(Web interface edit records)
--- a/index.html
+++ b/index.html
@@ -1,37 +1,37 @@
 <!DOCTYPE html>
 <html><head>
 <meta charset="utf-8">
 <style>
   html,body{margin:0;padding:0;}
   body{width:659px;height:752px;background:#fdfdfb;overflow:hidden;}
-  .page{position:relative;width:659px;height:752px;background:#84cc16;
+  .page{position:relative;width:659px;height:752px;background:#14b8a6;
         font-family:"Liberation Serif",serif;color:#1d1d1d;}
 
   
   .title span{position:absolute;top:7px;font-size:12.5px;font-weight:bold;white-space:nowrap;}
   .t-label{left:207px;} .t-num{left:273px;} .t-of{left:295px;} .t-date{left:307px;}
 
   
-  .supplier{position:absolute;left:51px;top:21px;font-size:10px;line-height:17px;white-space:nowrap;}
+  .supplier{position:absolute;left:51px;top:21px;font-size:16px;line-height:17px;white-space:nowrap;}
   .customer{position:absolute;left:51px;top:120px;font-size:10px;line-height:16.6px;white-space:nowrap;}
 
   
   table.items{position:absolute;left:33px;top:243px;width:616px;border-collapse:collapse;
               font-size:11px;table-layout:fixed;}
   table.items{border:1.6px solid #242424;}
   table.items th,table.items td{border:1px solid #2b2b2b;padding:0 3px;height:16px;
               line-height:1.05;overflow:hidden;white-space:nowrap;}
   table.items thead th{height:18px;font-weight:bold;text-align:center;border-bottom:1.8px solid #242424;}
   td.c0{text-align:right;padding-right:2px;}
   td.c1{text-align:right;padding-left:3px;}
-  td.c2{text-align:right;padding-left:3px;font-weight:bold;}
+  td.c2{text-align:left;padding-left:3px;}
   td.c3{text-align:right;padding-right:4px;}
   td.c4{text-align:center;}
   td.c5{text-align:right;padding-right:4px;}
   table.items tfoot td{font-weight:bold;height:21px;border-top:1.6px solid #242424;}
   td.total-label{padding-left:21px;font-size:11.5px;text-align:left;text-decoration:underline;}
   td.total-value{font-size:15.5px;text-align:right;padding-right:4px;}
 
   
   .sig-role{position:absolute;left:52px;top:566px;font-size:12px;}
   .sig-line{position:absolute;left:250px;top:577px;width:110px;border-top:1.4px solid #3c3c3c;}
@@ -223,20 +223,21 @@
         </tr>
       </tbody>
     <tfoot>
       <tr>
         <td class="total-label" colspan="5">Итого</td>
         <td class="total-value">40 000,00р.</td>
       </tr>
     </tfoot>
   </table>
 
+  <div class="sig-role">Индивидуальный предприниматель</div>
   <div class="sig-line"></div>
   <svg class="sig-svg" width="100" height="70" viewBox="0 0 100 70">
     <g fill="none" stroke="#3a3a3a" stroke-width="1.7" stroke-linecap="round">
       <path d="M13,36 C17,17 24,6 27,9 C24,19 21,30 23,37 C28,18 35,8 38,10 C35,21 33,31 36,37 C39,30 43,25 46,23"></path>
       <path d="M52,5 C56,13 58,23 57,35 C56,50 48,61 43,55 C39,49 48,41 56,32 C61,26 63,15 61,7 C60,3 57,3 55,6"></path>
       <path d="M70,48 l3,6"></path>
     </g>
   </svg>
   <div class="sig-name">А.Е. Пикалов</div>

» WORK INSTRUCTION: Gather all lines with the string "path" from the data.

» EXERCISE ANSWER:
       <path d="M13,36 C17,17 24,6 27,9 C24,19 21,30 23,37 C28,18 35,8 38,10 C35,21 33,31 36,37 C39,30 43,25 46,23"></path>
       <path d="M52,5 C56,13 58,23 57,35 C56,50 48,61 43,55 C39,49 48,41 56,32 C61,26 63,15 61,7 C60,3 57,3 55,6"></path>
       <path d="M70,48 l3,6"></path>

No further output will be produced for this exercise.